Dubai Residential REIT, a Shariah-compliant, income-generating closed-ended realty investment trust and among the largest owners and drivers of residential property in Dubai, reported one more period of strong operational efficiency for the nine-month period ended September 30 2025
Handled by DHAM REIT Management, the REIT delivered constant toughness supported by high occupancy, regimented property management and sustained rental development throughout all household sectors.
Earnings increased by 10 percent year-on-year, reflecting strong rental price growth, strong leasing energy and energetic approaches across its communities. Profits per leased GLA increased 7 percent year-on-year, demonstrating healthy rental efficiency across the portfolio.
Since September 30 2025, the REIT’s Gross Property Value (GAV) stood at around AED 23 bn ($ 6 26 bn), reaffirming the high quality, scale and diversification of one of the largest and most varied domestic leasing portfolios in Dubai.
The REIT preserved an ordinary profile occupancy rate of 98 per cent, a 2 per cent year-on-year rise, highlighting solid renter need and effective possession monitoring.
Dubai Residential REIT
The portfolio-wide retention rate reported a steady 97 percent in Q 3 25, Q 2 25 and Q 1 25, demonstrating high tenant fulfillment and continual lease revivals. The net Finance-to-Value (FTV) continued to be healthy and balanced at 4 percent, reflecting regimented economic administration and prudent leverage levels.
Ahmed Al Suwaidi, Managing Supervisor of DHAM REIT Monitoring, commented: “Our nine-month functional upgrade reaffirms Dubai Residential REIT’s position as one of the largest household profiles in Dubai and emphasizes the deepness and high quality of need across our portfolio.
“With our ordinary occupancy rate at 98 per cent and a secure retention rate of 97 percent throughout the year, we continue to provide strong functional implementation of our method. This efficiency is underpinned by Dubai’s strong rental fundamentals, driven by continuous populace inflows, long-lasting residency efforts and the city’s standing as a worldwide location for living and investment.”

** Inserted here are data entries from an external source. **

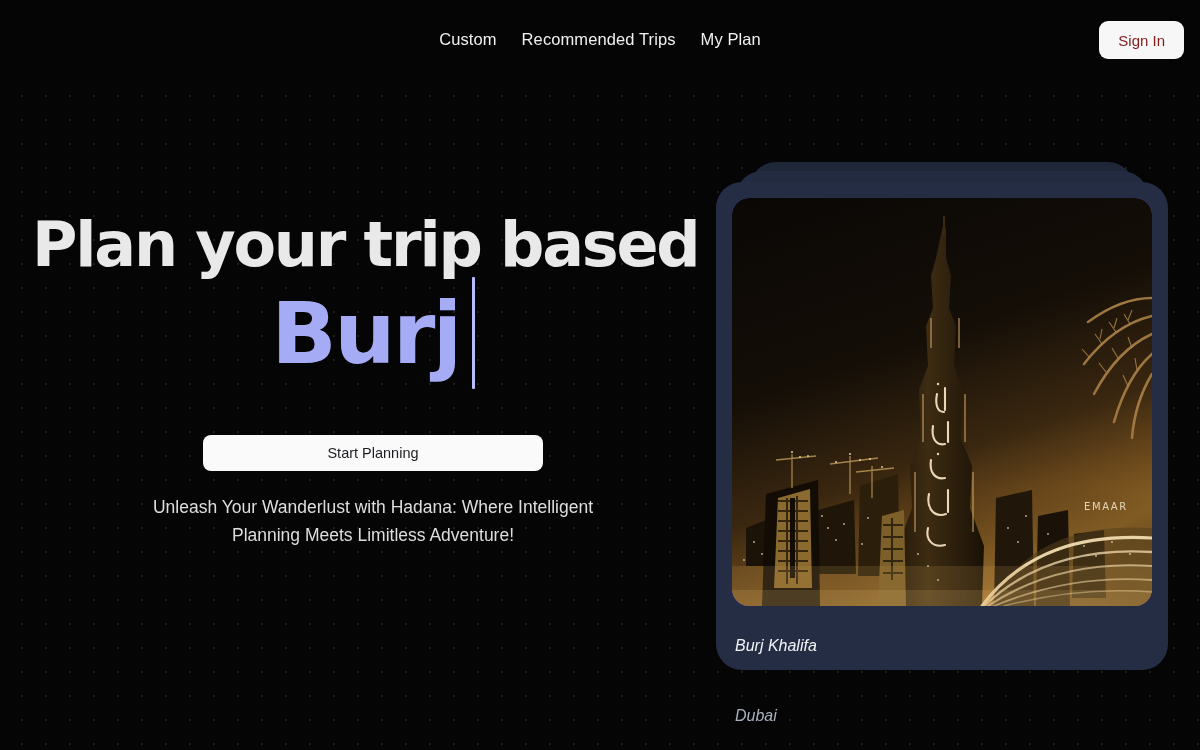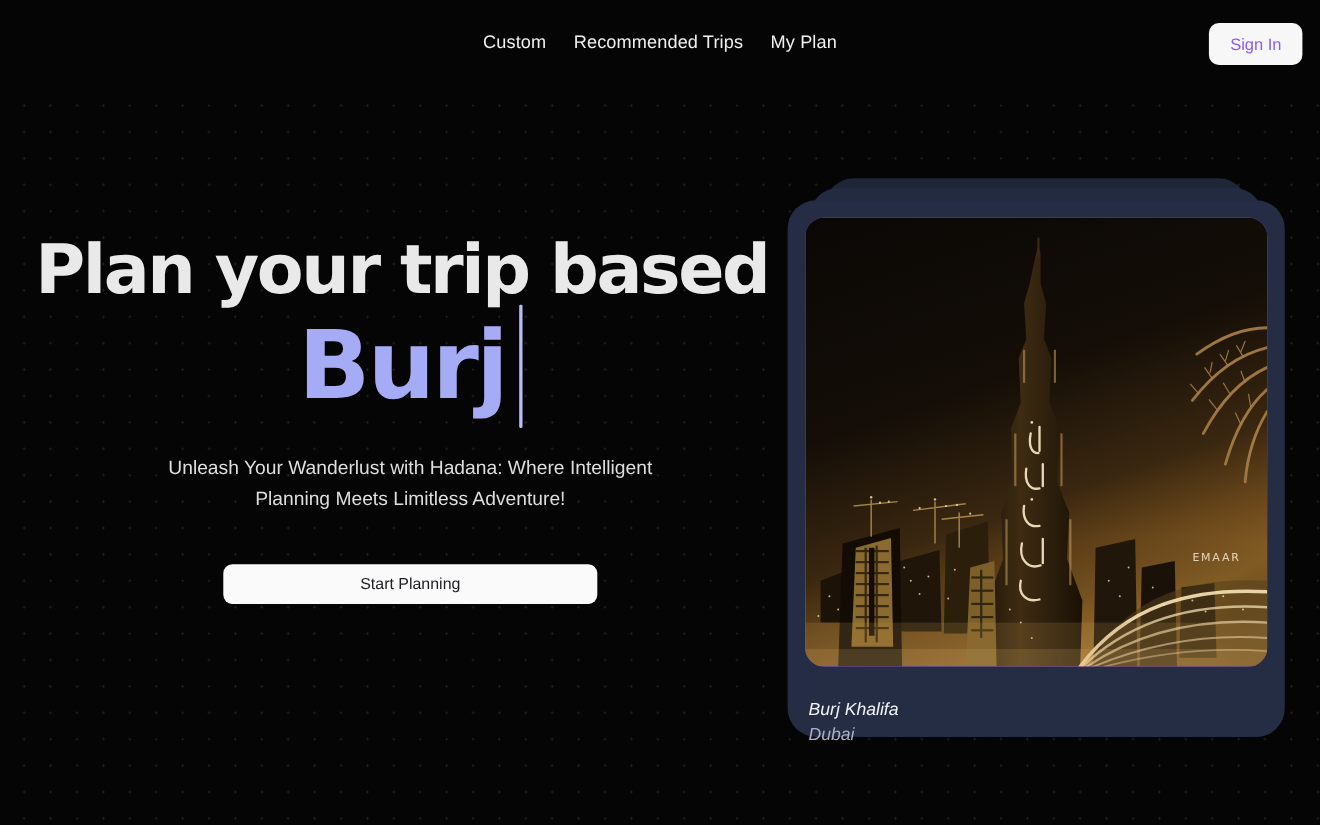--- a/index.html
+++ b/index.html
@@ -75,21 +75,21 @@
 
   #signin-button {
     position:absolute;
     right:16px; top:21px;
     height:38px;
     padding:0 19px;
     display:flex;
     align-items:center;
     justify-content:center;
     background:#f7f7f8;
-    color:#8b5cf6;
+    color:#7f1d1d;
     font-size:15px;
     border:none;
     border-radius:9px;
     cursor:pointer;
     font-family:"Liberation Sans", sans-serif;
   }
 
   
   #hero {
     position:absolute;
@@ -209,20 +209,21 @@
     font-style:italic;
     color:#f2f3f6;
     line-height:1.45;
     margin-top:28px;
   }
   #destination-location {
     font-size:16px;
     font-style:italic;
     color:#a9b0bf;
     line-height:1.45;
+    margin-top:47px;
   }
 </style>
 </head>
 <body>
 
 <div id="page">
 
   <div id="dot-grid"></div>
 
   <div id="header">
@@ -239,25 +240,25 @@
 
   <div id="hero">
 
     <div id="headline-line1">Plan your trip based on</div>
 
     <div id="headline-line2-row">
       <span id="headline-dynamic">Burj</span>
       <span id="text-caret"></span>
     </div>
 
-    <div id="subtitle">Unleash Your Wanderlust with Hadana: Where Intelligent Planning Meets Limitless Adventure!</div>
-
     <div id="cta-wrap">
       <button id="start-planning-button">Start Planning</button>
     </div>
+
+    <div id="subtitle">Unleash Your Wanderlust with Hadana: Where Intelligent Planning Meets Limitless Adventure!</div>
   </div>
 
   <div id="card-stack">
 
     <div class="card-behind far"></div>
     <div class="card-behind near"></div>
 
     <div id="destination-card">
 
       <div id="destination-photo">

Dubai’s bigger property market remains to take advantage of robust macroeconomic problems, populace growth and structural reforms.
Future revenue
With the emirate’s populace surpassing 4 m in 2025, long-term visas, expanded freehold ownership and the Dubai 2040 Urban Master Plan continue to enhance Dubai’s placement as a premier worldwide financial investment location.
Looking ahead, Dubai Residential REIT stays concentrated on implementing its long-term strategy, centred on top notch, income-generating residential assets, prudent use take advantage of and self-displined resources allocation.

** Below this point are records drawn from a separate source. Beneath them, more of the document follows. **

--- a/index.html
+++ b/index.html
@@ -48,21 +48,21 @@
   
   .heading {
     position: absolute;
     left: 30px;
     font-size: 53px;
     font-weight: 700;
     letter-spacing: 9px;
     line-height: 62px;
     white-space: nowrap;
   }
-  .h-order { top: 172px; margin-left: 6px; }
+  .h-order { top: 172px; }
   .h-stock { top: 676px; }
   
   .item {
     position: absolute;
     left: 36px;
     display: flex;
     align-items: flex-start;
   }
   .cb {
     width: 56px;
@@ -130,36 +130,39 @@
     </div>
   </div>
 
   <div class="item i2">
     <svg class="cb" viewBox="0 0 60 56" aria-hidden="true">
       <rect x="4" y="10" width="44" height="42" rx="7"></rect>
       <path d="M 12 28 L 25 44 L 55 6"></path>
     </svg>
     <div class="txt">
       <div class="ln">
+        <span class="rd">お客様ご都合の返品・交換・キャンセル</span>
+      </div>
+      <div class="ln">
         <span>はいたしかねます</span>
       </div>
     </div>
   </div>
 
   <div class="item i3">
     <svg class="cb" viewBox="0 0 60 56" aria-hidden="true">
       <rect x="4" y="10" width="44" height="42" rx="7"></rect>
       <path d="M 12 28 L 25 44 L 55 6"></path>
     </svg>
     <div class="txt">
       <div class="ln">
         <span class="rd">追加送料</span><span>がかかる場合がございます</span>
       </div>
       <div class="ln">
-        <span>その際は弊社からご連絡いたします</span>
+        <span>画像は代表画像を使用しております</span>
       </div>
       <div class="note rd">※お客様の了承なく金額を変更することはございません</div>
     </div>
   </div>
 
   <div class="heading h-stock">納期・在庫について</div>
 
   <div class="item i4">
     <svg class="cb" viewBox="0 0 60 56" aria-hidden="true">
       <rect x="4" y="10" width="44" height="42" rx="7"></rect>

The REIT prepares to add roughly 276 devices to its portfolio from its committed pipe, including Jebel Ali Town and Yard View Villas, which with each other are anticipated to contribute in between AED 70 m ($ 19 m) and AED 80 m ($ 21 75 m) in added revenue when completely secured.
REIT of return
On rewards, the REIT adheres to a semi-annual distribution policy, with payments in April and September each year, consistent with its Going public dedications.
It efficiently dispersed an interim cash money returns of AED 550 m ($ 149 5 m) for H 1 2025 in September 2025
As formerly announced, the very first 2 returns payments for the fiscal year finishing 31 December 2025 will be the greater of:
- AED 1 1 bn ($ 299 m)
- 80 percent of earnings prior to modifications in the reasonable worth of investment building for FY 25
For FY 2026 and beyond, the REIT means to distribute a minimum of 80 per cent of revenue before changes in reasonable value of financial investment residential property for each bookkeeping duration, subject to Board approval.